The question we in the field should be asking is how we can best increase access to palliative care. If some of that palliative care is provided by a licensed hospice, reimbursed by the hospice benefit, fine. If some of the care is provided by a hospital, or a SNF, reimbursed by the physician services benefit, all to the good. If some of the palliative care is provided by a home health agency, reimbursed under a home health benefit, all the better. What matters is that a patient (and family) receive timely access to palliative care and its practitioners.

More on this subject in future posts. in the meantime, I invite your feedback.

Monday, January 12, 2015

Valuable Experiences of a Hospice and Palliative Medicine (HPM) Fellowship


When asked by HPM fellows what experiences one should seek to strengthen skill set, I'll recommend the following (a currently practicing HPM physician would also do well to gain these experiences):

-Actively participating in any end-of-life care coalitions in the community, and if one doesn't exist, assemble several HPM practitioners in the community to start a coalition.

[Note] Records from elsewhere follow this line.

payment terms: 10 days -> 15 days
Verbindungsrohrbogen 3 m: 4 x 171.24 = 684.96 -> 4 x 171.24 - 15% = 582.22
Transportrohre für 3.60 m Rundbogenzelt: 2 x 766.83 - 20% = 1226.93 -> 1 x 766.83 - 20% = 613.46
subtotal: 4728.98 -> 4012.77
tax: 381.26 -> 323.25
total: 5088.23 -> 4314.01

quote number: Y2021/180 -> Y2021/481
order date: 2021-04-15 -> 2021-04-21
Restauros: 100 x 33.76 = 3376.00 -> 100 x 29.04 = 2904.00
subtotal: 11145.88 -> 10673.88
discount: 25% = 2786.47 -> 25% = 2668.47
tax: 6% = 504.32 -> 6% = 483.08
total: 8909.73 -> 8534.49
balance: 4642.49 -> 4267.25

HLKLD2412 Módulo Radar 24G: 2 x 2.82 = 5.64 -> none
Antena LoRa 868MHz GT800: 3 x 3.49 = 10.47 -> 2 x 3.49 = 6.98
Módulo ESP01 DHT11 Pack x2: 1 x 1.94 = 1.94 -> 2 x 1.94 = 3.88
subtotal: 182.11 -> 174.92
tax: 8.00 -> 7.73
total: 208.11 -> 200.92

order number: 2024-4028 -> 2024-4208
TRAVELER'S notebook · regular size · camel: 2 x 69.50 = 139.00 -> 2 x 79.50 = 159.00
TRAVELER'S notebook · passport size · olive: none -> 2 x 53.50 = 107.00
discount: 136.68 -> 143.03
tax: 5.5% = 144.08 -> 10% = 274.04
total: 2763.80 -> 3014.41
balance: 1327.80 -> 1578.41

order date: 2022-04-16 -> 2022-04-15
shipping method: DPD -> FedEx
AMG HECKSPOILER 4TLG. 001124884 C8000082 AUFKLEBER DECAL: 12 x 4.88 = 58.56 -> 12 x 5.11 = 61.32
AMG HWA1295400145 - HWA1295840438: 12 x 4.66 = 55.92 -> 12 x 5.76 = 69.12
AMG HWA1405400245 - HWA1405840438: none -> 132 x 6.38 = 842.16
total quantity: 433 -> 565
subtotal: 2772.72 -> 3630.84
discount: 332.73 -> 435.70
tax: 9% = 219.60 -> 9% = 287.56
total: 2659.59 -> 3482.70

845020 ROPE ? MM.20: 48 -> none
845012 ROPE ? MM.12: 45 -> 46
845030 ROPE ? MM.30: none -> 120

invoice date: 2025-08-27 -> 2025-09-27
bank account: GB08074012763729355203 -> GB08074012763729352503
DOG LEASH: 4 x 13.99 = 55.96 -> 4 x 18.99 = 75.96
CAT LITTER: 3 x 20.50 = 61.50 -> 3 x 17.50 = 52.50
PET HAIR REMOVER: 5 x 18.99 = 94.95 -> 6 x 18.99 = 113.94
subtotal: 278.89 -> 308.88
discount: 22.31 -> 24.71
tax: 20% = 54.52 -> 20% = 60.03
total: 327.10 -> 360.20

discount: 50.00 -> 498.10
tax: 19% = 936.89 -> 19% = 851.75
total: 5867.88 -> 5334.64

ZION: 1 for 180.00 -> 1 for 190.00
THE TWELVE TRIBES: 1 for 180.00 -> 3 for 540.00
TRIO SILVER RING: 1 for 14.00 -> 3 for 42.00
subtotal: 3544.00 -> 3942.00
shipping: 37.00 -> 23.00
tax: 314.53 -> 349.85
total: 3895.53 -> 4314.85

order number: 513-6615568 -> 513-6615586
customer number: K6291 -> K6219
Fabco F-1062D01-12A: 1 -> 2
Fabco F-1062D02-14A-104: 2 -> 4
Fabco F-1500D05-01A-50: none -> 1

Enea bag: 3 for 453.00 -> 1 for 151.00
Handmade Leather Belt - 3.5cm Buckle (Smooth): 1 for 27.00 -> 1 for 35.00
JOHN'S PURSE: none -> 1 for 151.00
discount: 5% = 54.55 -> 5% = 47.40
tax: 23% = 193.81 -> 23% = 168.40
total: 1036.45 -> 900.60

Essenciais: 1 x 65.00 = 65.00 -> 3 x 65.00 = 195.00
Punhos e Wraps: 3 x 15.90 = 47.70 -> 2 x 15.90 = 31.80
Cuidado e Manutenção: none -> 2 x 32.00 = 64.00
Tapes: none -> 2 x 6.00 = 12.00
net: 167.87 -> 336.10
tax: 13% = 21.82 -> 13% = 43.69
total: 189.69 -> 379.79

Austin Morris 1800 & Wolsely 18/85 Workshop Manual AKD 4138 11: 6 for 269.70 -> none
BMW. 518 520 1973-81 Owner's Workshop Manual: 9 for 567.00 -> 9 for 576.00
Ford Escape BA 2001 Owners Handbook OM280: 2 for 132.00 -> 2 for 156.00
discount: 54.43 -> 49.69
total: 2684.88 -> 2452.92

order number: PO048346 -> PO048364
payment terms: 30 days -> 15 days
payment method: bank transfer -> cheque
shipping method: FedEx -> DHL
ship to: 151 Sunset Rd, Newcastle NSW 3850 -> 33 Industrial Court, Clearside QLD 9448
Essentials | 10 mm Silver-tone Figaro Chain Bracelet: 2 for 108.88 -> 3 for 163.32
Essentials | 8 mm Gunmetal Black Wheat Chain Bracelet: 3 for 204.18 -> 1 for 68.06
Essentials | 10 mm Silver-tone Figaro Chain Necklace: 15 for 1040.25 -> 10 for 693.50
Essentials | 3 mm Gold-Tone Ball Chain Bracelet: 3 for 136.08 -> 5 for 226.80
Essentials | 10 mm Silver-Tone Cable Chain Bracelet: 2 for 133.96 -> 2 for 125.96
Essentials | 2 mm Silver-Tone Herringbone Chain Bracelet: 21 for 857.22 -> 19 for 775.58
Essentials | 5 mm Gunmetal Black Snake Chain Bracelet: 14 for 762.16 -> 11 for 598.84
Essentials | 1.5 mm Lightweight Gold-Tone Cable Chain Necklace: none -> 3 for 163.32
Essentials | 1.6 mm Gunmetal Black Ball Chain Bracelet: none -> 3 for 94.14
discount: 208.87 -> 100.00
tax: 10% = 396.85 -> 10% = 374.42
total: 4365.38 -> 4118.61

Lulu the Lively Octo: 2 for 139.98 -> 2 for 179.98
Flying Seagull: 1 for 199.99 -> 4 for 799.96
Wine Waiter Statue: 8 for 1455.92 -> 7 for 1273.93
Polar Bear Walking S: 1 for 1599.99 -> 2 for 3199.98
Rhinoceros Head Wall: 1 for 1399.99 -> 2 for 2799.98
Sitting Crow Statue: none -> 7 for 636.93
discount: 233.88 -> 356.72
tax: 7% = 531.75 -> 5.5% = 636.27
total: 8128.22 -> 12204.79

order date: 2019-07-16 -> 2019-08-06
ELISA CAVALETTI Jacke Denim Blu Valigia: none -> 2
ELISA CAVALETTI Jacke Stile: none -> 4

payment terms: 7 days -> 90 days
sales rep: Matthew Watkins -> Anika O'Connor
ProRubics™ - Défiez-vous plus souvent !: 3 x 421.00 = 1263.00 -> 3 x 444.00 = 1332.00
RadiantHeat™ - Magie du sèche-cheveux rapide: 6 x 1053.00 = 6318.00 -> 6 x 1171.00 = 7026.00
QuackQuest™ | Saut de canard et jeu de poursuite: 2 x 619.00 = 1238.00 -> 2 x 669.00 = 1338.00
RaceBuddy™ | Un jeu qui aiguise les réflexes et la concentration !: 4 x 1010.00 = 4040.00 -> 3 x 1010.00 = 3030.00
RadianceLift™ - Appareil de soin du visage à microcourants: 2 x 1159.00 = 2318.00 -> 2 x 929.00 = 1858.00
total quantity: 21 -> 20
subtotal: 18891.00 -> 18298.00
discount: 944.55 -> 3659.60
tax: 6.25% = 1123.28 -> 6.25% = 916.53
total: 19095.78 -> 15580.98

Coalitions working to change the model of  late-life care in the community are a common element in those regions known for their exemplar practices in late-life care.

-Engaging in initiatives aimed at reducing late-life care clinical variation within the community. These often take the form of  interdisciplinary work groups standardizing protocols or tools, either within a palliative care organization or the community at-large.

- Joining with other clinicians in institutional or community-wide intiatives to ensure safe transitions across settings and reduce hospital readmissions. There is a strong palliative care component in prevailing readmission  reduction programs, among those the commonly used Interact (Interventions to Reduce Acute CareTransfers) tool.


The skills and competencies gained from these experiences will hold an HPM physician in good stead in securing the most attractive professional opportunities emerging in the HPM sector (see this previous post  for more on the emerging role of HPM physicians).

I'm curious to hear from current and recent fellows about what experiences you've found most valuable.